-- What the exercise asks --
Without including any image, retype the records word for word.

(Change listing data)
◇ ◇ ◇ ◇ ◇
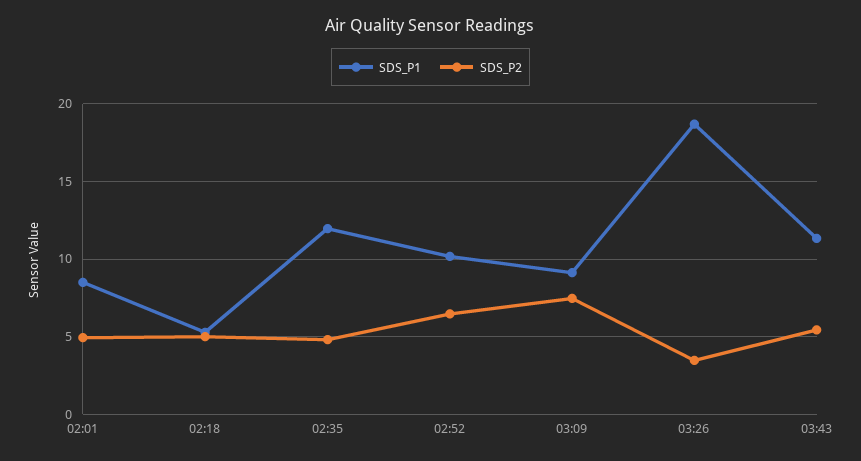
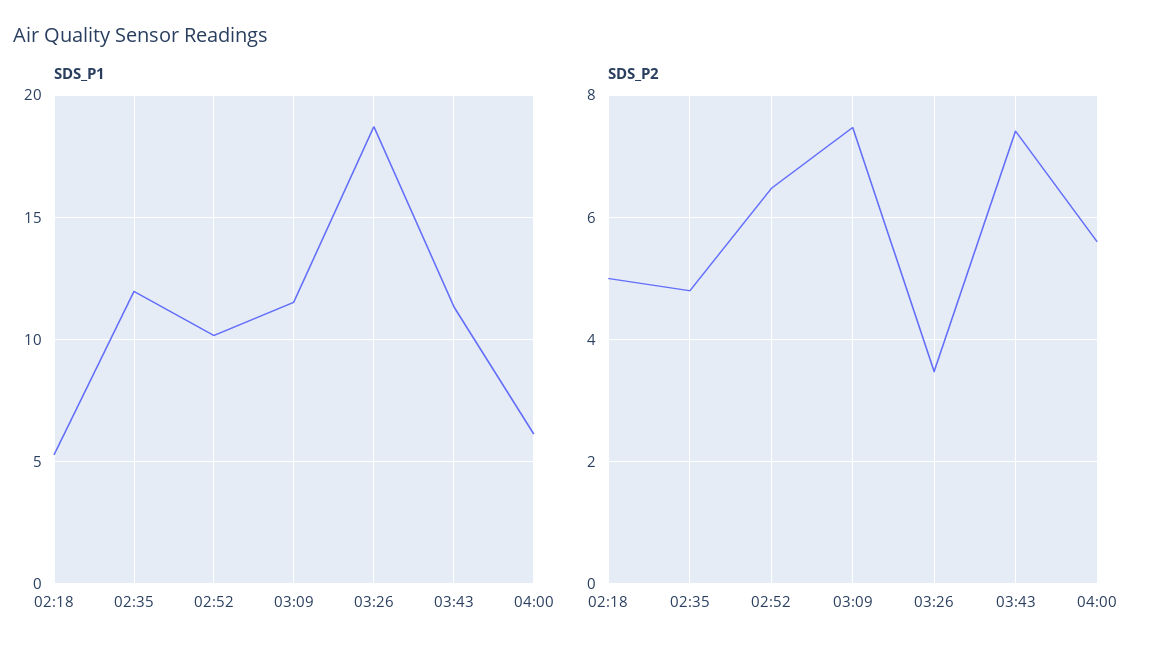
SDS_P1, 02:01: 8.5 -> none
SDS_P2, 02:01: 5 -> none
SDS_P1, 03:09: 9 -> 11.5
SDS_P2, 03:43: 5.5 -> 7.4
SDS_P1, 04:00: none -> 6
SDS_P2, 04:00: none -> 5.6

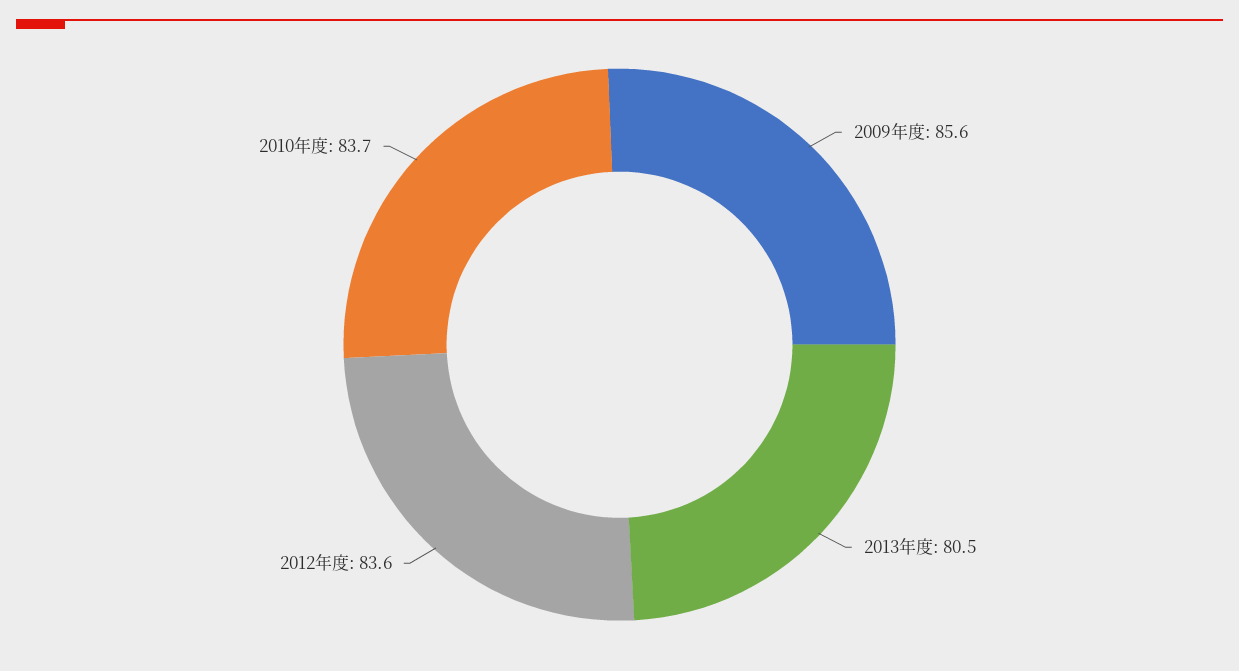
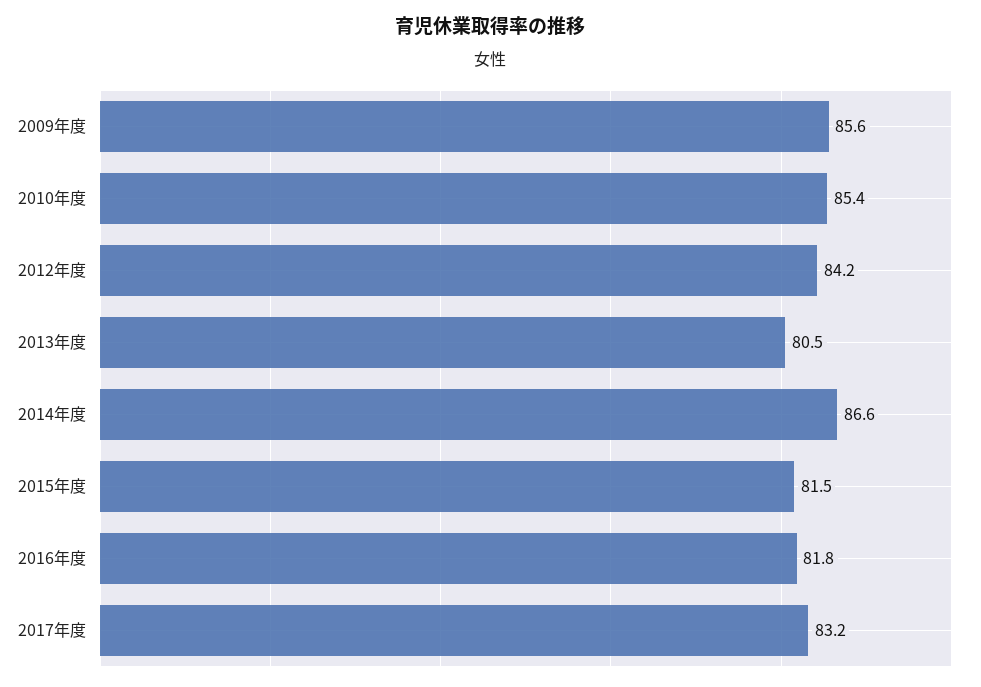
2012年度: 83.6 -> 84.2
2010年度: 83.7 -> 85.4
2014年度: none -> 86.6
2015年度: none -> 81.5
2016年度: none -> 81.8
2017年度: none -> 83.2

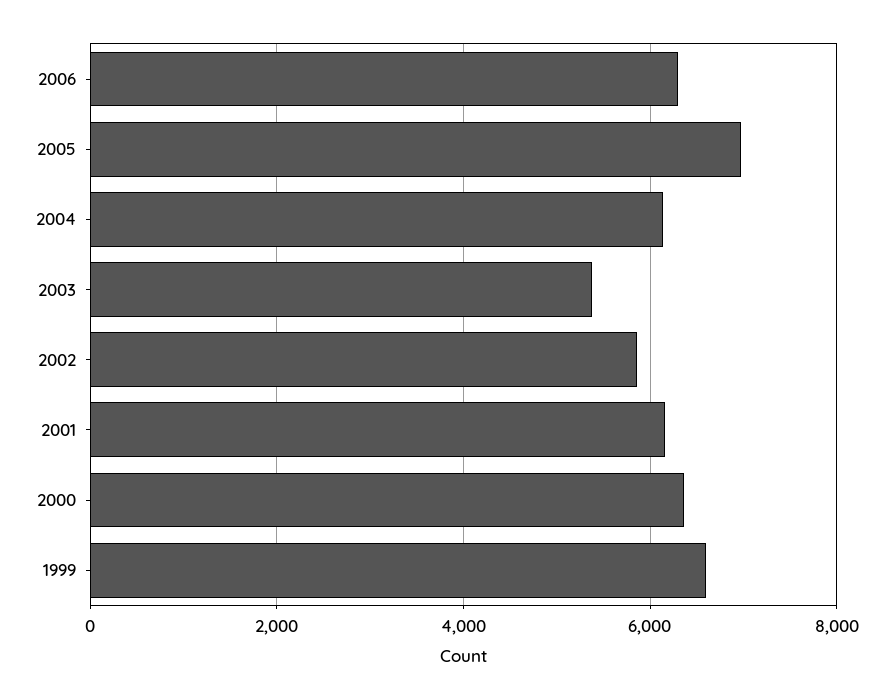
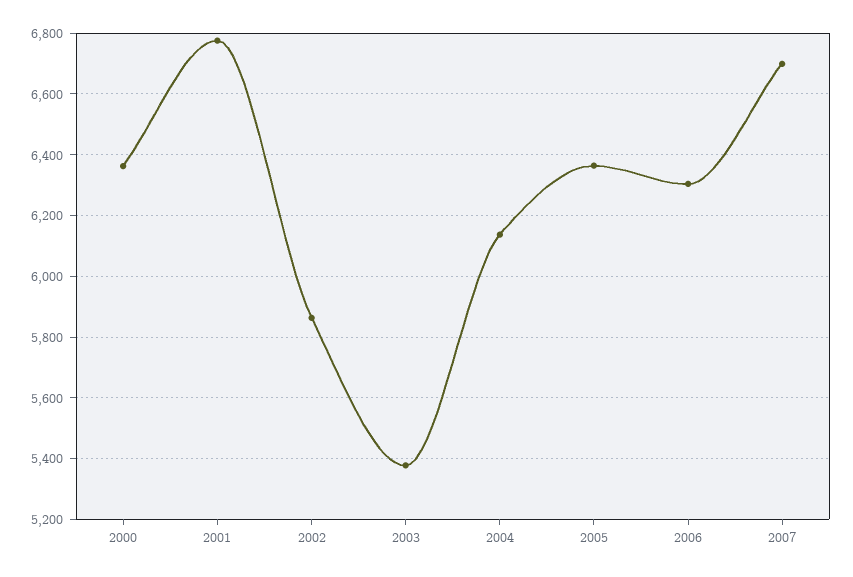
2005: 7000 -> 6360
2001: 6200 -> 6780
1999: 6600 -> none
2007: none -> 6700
◇ ◇ ◇ ◇ ◇
-- Problem solution --
SDS_P1, 02:01: 8.5 -> none
SDS_P2, 02:01: 5 -> none
SDS_P1, 03:09: 9 -> 11.5
SDS_P2, 03:43: 5.5 -> 7.4
SDS_P1, 04:00: none -> 6
SDS_P2, 04:00: none -> 5.6

2012年度: 83.6 -> 84.2
2010年度: 83.7 -> 85.4
2014年度: none -> 86.6
2015年度: none -> 81.5
2016年度: none -> 81.8
2017年度: none -> 83.2

2005: 7000 -> 6360
2001: 6200 -> 6780
1999: 6600 -> none
2007: none -> 6700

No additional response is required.